At the end of the day, the Snugpak Ionosphere will serve you well no matter where your adventures lead you.
- The poles are made from DAC Featherlite NSL aluminum, making them light and resistant to snapping
- This is one of the best tents there is for fighting off the elements.
- High-quality materials make this tent one of the most durable 1-person tents that money can buy
- The tent comes with a quality repair kit, so you can patch up any hole in seconds
- This does require a bit of setup compared to some of the other 1-person quick tents
Best for: Backpackers looking for a premium bivy-style tent. Read the full Snugpack Ionosphere review here.
TETON Sports Vista 1 Quick Tent
Tent Type: Dome, Instant | Weight: 5 lbs | Min Trail Weight: 4.6 lbs | Max Inside Height: 34 | Floor: 80 x 37 in (20.5 sq ft) | Packed Size: 7 x 27 in
If you’re solo camping, the last thing you need is a tent that’s complicated to set up or requires an extra set of hands. Well, this model by Teton is exactly the opposite of that.
This is an instant tent, meaning the steel frame is attached to the tent body. You just need to roll it out, lock the poles, pull the drawstring and that’s all. It only takes a minute or two to pitch it, so you can focus on other things you need to do around the campground.
The mesh top allows you to stargaze during hot summer nights. But once it gets colder, you’ll have to use the rainfly as well. It’s waterproof, so you’ll stay dry even if it starts pouring during your camping trip.
If you wish to sleep elevated from the terrain, you’re in luck. The size and shape of this model are the perfect fit for most oversized cots. This comes in quite handy if you hate having your back too close to the cold ground.
But the best thing about this tent is the price. High-quality 1 person tents are usually heavy on the wallet, but one is a clear exception. Sure, it might not have tons of bells and whistles as other models, but all the necessary features are there.
- Pitching is fast and easy, you can do it within minutes without anyone’s help
- Built-in gear loft allows you to store your phone flashlight or other lightweight gear you need close at hand
- The pole system has a locking hub that keeps your tent standing firmly
- Two-way zippers make getting in and out of the tent a piece of cake
- The rainfly doesn’t cover the tent all the way to the ground, so your cot or footprint can get wet
Best for: camping aficionados that struggle pitching a tent by themselves.
What To Look for in 1 Person Tent?
As you probably know, the capacity rating of a tent shows how many people can fit into it, packed like sardines. So a 1 person tent really means you’ve got enough room for your body – and that’s pretty much it.
Naturally, you’re wondering if such a tiny tent is worth it. I believe it is, and in this section, I’ll give you a few reasons why.
Ease Of Setup
Nowadays, most tents are made with ease of setup in mind.

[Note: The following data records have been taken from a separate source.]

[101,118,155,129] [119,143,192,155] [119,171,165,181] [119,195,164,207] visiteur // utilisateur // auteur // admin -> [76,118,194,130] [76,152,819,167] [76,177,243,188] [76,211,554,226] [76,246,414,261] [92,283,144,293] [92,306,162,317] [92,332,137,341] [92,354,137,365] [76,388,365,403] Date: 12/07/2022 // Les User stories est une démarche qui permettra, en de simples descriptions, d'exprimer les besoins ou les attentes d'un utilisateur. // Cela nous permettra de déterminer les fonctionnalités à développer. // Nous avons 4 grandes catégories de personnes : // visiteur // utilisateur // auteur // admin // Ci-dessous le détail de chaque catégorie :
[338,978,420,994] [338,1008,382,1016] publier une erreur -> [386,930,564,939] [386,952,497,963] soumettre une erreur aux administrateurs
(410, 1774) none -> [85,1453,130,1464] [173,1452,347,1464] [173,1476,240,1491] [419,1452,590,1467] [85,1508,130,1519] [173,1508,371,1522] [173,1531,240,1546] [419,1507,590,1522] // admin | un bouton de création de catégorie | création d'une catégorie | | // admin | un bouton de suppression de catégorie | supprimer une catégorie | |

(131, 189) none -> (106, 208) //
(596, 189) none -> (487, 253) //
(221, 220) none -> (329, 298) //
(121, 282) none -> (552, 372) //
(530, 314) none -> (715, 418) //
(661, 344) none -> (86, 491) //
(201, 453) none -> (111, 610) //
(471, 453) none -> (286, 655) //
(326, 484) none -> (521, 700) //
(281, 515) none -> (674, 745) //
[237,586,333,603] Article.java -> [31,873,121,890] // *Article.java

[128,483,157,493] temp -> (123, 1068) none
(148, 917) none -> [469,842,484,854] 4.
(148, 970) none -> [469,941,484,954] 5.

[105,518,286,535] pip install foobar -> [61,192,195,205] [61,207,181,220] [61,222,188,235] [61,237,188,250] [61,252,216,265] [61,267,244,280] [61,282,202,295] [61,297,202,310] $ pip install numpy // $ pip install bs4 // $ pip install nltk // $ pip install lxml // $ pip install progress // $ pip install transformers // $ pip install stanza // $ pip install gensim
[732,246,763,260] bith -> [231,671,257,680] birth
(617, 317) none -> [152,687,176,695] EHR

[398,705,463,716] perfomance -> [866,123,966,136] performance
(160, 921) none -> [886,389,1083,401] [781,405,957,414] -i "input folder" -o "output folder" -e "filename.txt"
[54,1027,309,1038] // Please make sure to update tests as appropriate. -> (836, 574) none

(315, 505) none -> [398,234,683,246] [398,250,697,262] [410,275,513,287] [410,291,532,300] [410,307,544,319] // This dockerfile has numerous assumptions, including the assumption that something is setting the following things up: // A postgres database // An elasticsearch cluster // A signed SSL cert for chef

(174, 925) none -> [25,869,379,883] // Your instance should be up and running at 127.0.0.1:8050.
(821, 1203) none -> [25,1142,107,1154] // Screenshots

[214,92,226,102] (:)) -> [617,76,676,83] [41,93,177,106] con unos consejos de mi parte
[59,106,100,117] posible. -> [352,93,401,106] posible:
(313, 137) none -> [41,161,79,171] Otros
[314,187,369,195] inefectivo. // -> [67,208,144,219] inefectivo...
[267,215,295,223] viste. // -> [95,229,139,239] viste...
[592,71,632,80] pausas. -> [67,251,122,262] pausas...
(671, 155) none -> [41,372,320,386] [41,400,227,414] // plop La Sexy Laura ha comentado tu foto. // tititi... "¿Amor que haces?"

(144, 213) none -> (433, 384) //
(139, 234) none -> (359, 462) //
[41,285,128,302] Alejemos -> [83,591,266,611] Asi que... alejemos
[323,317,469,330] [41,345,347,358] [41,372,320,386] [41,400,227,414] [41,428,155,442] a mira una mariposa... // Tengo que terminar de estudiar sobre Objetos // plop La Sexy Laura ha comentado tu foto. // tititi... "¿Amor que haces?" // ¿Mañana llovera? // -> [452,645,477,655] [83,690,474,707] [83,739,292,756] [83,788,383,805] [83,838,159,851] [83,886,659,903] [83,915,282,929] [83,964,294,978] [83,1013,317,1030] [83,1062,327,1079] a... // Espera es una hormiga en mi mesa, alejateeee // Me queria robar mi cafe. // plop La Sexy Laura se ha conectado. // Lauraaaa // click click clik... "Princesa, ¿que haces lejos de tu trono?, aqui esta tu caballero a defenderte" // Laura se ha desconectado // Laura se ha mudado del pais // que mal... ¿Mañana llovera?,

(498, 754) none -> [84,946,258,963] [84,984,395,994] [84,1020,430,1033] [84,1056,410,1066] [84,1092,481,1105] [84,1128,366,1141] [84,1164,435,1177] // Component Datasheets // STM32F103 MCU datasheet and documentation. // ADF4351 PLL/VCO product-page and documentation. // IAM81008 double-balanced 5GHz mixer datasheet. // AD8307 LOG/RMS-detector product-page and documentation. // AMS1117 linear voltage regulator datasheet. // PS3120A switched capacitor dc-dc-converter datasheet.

I mean, who wants to spend an hour setting up a shelter?
This is where 1 person tents excel at. They’re designed to be pitched by a single person. And because of their size and shape, you can easily set up the poles and attach the clips all by yourself.
Not going to lie – a single person tent doesn’t offer very much space. You’ve got enough room to crash at night, and maybe fit a backpack as well.
But forget about sleeping in starfish or other odd positions. Unless you want your feet resting on tent walls, sleeping on your back or side would be best.
I know this isn’t an ideal setup for a comfy good night’s sleep, but let’s be real – when you’re exhausted, you’ll fall asleep as soon as your head touches the pillow and wake up in the same position.
Do you know what will get you exhausted enough to instantly fall asleep at night? Backpacking.
Single person tents are made for this. A tent is the bulkiest piece of backpacking gear, but a 1 person tent fits easily into a backpack. It also doesn’t add much to your backpacking base weight – #winning!
And if you go with a non-freestanding option, you can save up space by leaving tent poles at home, and using trekking poles instead.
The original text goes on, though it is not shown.